Setelah beberapa menit berpikir, mulailah muncul ide dari salah satu anak tentang dari mana akan memulai membangun menara. Tak lama kemudian yang lain pun ikut memberi ide. Namun belum ada keputusan. Hingga terdengarlah seseorang menawarkan untuk membangun pondasinya terlebih dahulu menggunakan botol minum yang mereka bawa.

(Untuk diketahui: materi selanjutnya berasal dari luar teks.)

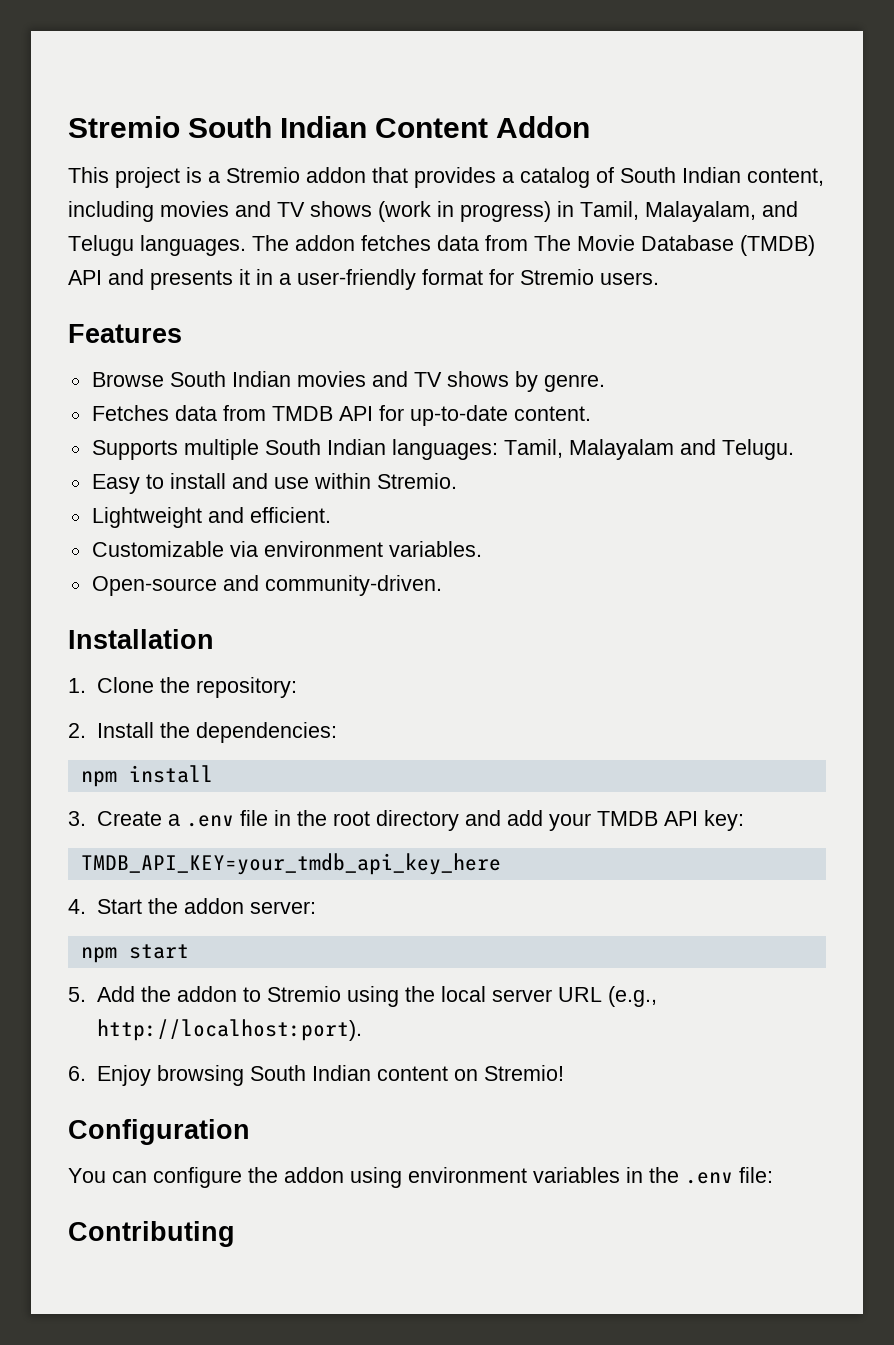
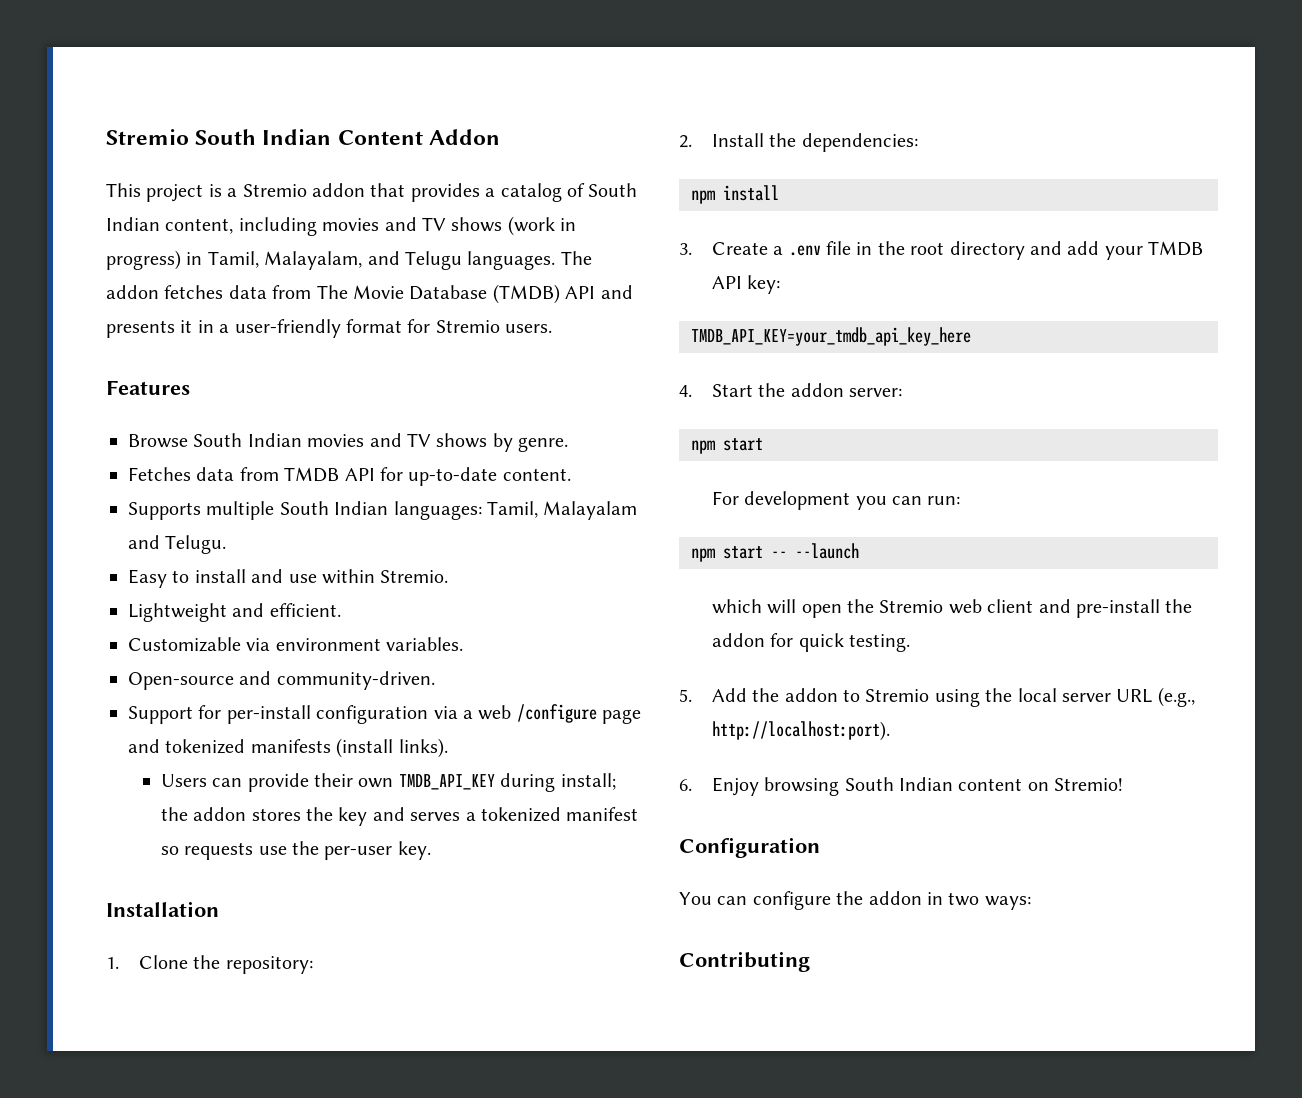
+ Support for per-install configuration via a web /configure page and tokenized manifests (install links).
+ Users can provide their own TMDB_API_KEY during install; the addon stores the key and serves a tokenized manifest so requests use the per-user key.
+ For development you can run:
+ npm start -- --launch
+ which will open the Stremio web client and pre-install the addon for quick testing.
- You can configure the addon using environment variables in the .env file:
+ You can configure the addon in two ways:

Selanjutnya proses berpikir ini "dipancing" oleh guru untuk menemukan ide terbaik dan memunculkan karakter pemimpin dalam tim tersebut. Maka bergeraklah mereka untuk segera membangun menaranya dan saling melengkapi dalam idenya. Dari sini mulailah terlihat Andra yang lebih banyak memberi ide. Zidan dengan sigap berpikir untuk mencari solatif tambahan. Hasan yang kemudian merelakan tempat minumnya sebagai pondasi. Aldi dan Fais yang terus membantu memegang sedotan ke atas. Mirza berperan dalam memasang sedotan yang lebih tinggi.
Namun...seperti apapun sibuknya tim tersebut, ada juga siswa yang acuh tak acuh dengan kegiatan ini. Tidak mau membantu dengan alasan idenya tidak digunakan. Menyoraki seakan mengejek ketika teman-teman timnya belum berhasil atau menara kembali rubuh. Inilah PR sesungguhnya bagi sang guru, bagaimana menumbuhkan sikap kerjasama tim dan berlapang dada ketika ide kita tidak diterima. Semoga kita mampu untuk melakukannya.